En la actualidad, la mayor preocupación culinaria de Peter Barham se refiere a la psicología del gusto y el sabor: ¿hasta qué punto influye la complejidad de la comida en lo mucho que te gusta? Eso es lo que él y sus colegas en Copenhagen quieren descubrir. Ya se han conquistado otros retos, como el del suflé de Kurti que se resolvió hace 10 años. Cuando se enfrenta a un problema, dice Barham, “como científico me cuesta creer que no haya respuestas”.

“Consideremos un platillo simple, tocino y huevos, dice, tocino en rebanadas y un huevo frito. Supongamos que quiero hacerlo más divertido y entonces lo mezclo para hacer un suflé y tener diferentes texturas con los mismos ingredientes.
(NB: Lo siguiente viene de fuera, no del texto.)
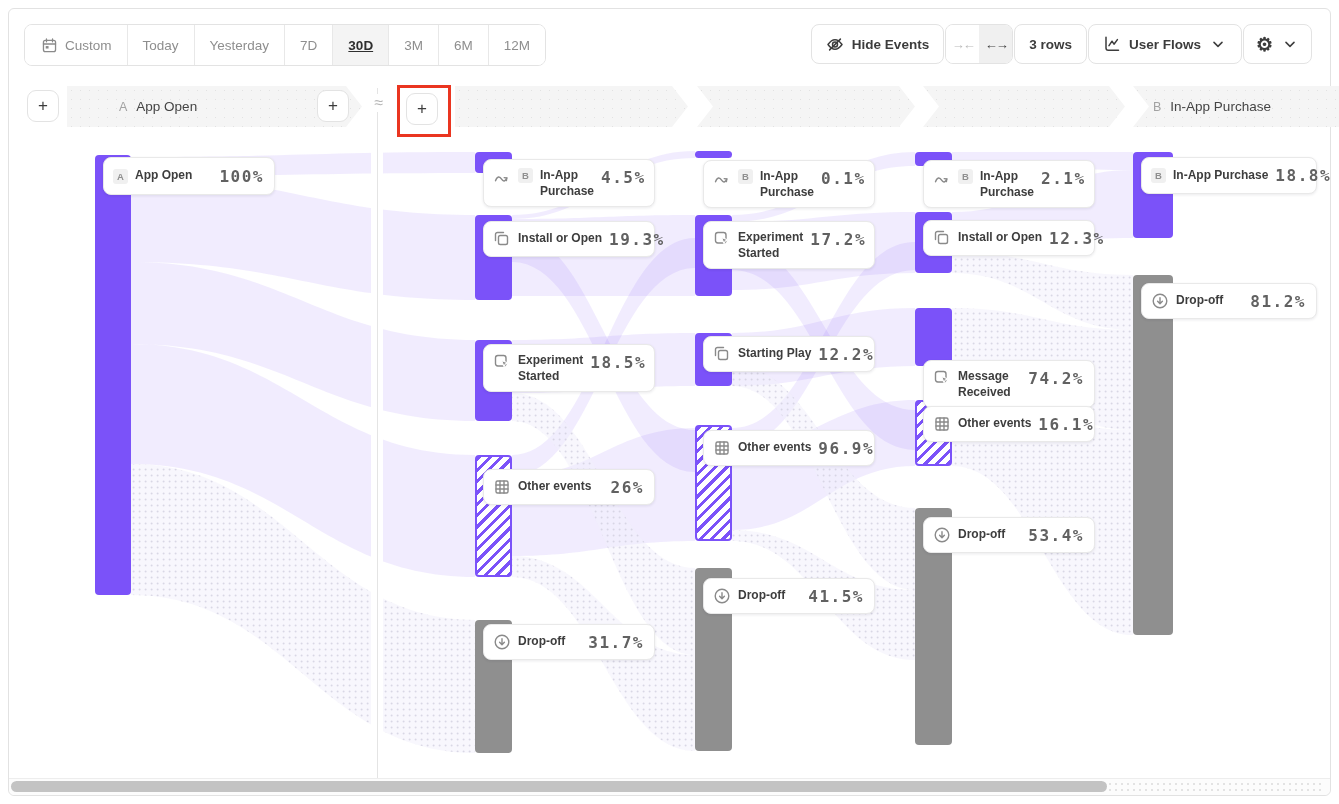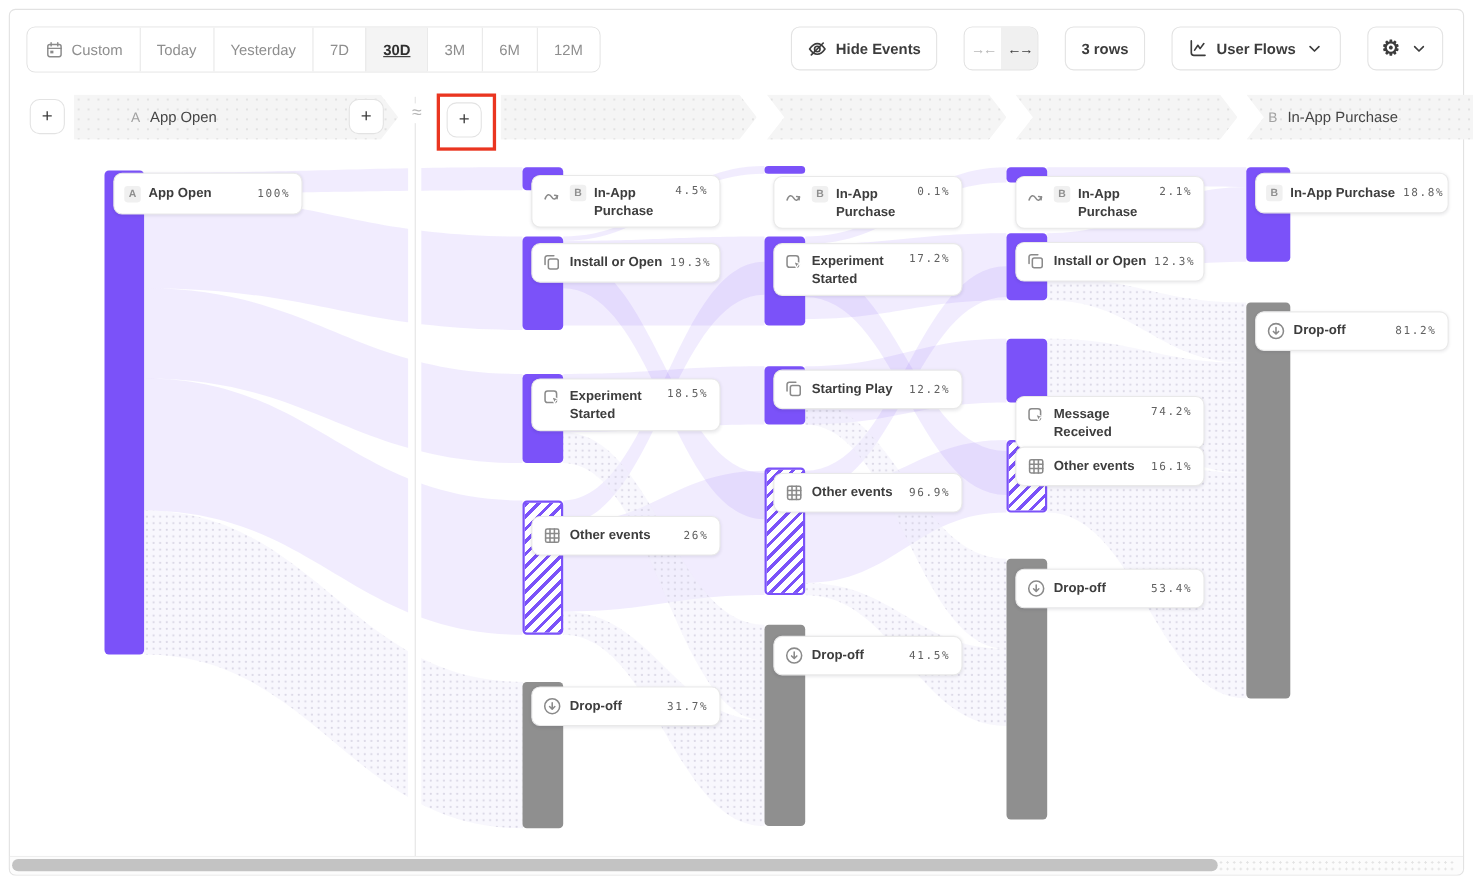--- a/index.html
+++ b/index.html
@@ -14,7 +14,7 @@
     border-left:1px solid #e8e8e8;cursor:pointer;background:#fff;white-space:nowrap;}
   .dr-item:first-child{border-left:none;}
   .dr-item.active{background:#f4f4f4;color:#2f2f2f;font-weight:700;text-decoration:underline;}
-  .toolbar-right{position:absolute;right:27px;top:24px;display:flex;gap:24px;align-items:center;z-index:6;}
+  .toolbar-right{position:absolute;right:27px;top:24px;display:flex;gap:1px;align-items:center;z-index:6;}
   .tbtn{display:flex;align-items:center;gap:8px;height:38px;padding:0 14px;border:1px solid #e3e3e3;
     border-radius:8px;background:#fff;font-size:13.5px;font-weight:700;color:#3c3c3c;white-space:nowrap;}
   .arrow-seg{display:flex;height:38px;border:1px solid #e3e3e3;border-radius:8px;overflow:hidden;}

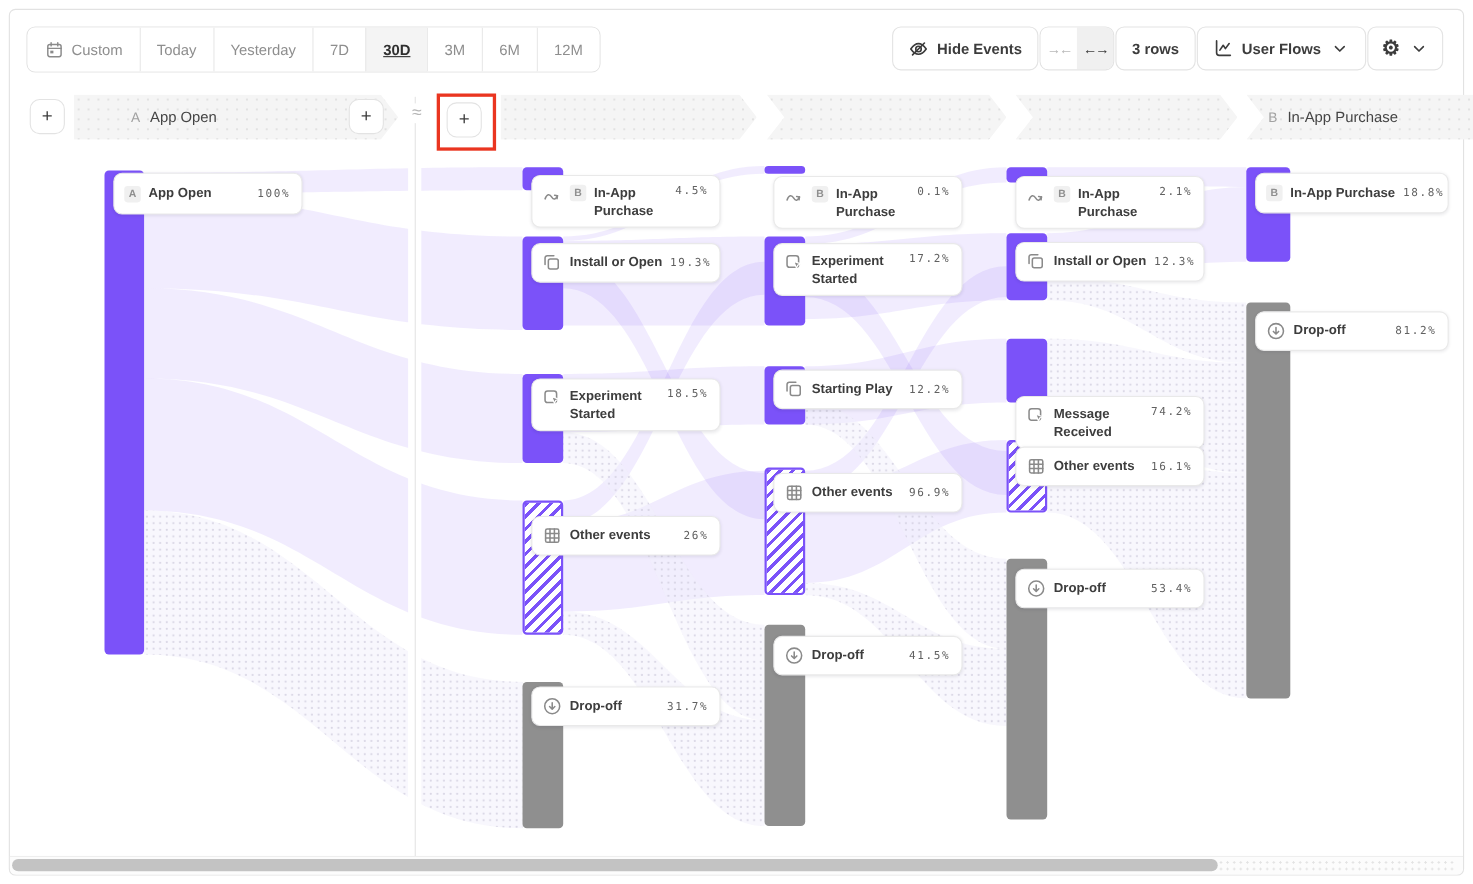--- a/index.html
+++ b/index.html
@@ -52,7 +52,7 @@
   .card .label{flex:1;font-weight:700;font-size:12px;color:#3d3d3d;line-height:1.32;white-space:nowrap;}
   .card.two{align-items:flex-start;padding-top:8px;}
   .card.two .label{white-space:normal;}
-  .card .pct{font-family:"DejaVu Sans Mono",monospace;font-size:10px;letter-spacing:1.5px;color:#616161;}
+  .card .pct{font-family:"DejaVu Sans Mono",monospace;font-size:16px;letter-spacing:1.5px;color:#616161;font-weight:bold;}
   .nicon{width:18px;height:18px;flex:0 0 auto;display:flex;align-items:center;justify-content:center;}
   .nbadge{flex:0 0 auto;width:15px;height:15px;border-radius:3px;background:#f0f0f0;color:#8f8f8f;
     font-size:9.5px;font-weight:700;display:flex;align-items:center;justify-content:center;}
O puedo hacer una tortilla de huevo con tocino, o helado. Pero definir complejidad es muy difícil. Sólo se puede decir que una cosa es más compleja que otra”.

De regreso en Bristol, el original regalo de la esposa de Barham ha provocado resultados inesperados. Después de la comida, Barham sirve un postre de caramelo que sale del refrigerador frío y suave, pero se endurece y calienta mientras lo saboreas. “Más diversión, ya que se derrite en tu boca, y se enfría”. ¿Por qué? “Simple física. Si tomas un líquido y lo vuelves sólido tiene que soltar calor. Empiezas con azúcar líquida y mientras la calientas en tu boca empezará a cristalizarse y se solidifica. Ahora disuelve ese cristal de azúcar sólida y vuelve a calentarla, y entonces toma el calor de tu boca y las enfría”, Barham hace una pausa, y vuelve a confirmar: “Física simple”.